Your response should be the listing below, repeated exactly and in full.

[DATA EXTRACT — start]

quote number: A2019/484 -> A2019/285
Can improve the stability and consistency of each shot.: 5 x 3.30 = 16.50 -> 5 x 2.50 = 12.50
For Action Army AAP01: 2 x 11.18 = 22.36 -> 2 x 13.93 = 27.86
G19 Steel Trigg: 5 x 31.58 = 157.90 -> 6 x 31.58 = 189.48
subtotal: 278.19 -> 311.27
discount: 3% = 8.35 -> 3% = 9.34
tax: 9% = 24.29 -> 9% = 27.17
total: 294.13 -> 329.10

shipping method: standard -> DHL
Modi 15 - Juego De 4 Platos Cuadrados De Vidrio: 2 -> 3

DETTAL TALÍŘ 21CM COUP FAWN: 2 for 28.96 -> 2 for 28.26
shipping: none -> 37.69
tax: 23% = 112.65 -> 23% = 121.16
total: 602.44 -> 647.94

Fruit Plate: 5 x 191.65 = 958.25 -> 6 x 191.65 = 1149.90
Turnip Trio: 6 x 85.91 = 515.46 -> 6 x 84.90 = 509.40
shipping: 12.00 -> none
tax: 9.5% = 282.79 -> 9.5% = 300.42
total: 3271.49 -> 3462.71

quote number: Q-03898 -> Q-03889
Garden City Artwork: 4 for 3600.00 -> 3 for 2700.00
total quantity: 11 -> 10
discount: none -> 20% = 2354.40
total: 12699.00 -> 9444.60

[DATA EXTRACT — finish]

EXERCISE RESULT:
quote number: A2019/484 -> A2019/285
Can improve the stability and consistency of each shot.: 5 x 3.30 = 16.50 -> 5 x 2.50 = 12.50
For Action Army AAP01: 2 x 11.18 = 22.36 -> 2 x 13.93 = 27.86
G19 Steel Trigg: 5 x 31.58 = 157.90 -> 6 x 31.58 = 189.48
subtotal: 278.19 -> 311.27
discount: 3% = 8.35 -> 3% = 9.34
tax: 9% = 24.29 -> 9% = 27.17
total: 294.13 -> 329.10

shipping method: standard -> DHL
Modi 15 - Juego De 4 Platos Cuadrados De Vidrio: 2 -> 3

DETTAL TALÍŘ 21CM COUP FAWN: 2 for 28.96 -> 2 for 28.26
shipping: none -> 37.69
tax: 23% = 112.65 -> 23% = 121.16
total: 602.44 -> 647.94

Fruit Plate: 5 x 191.65 = 958.25 -> 6 x 191.65 = 1149.90
Turnip Trio: 6 x 85.91 = 515.46 -> 6 x 84.90 = 509.40
shipping: 12.00 -> none
tax: 9.5% = 282.79 -> 9.5% = 300.42
total: 3271.49 -> 3462.71

quote number: Q-03898 -> Q-03889
Garden City Artwork: 4 for 3600.00 -> 3 for 2700.00
total quantity: 11 -> 10
discount: none -> 20% = 2354.40
total: 12699.00 -> 9444.60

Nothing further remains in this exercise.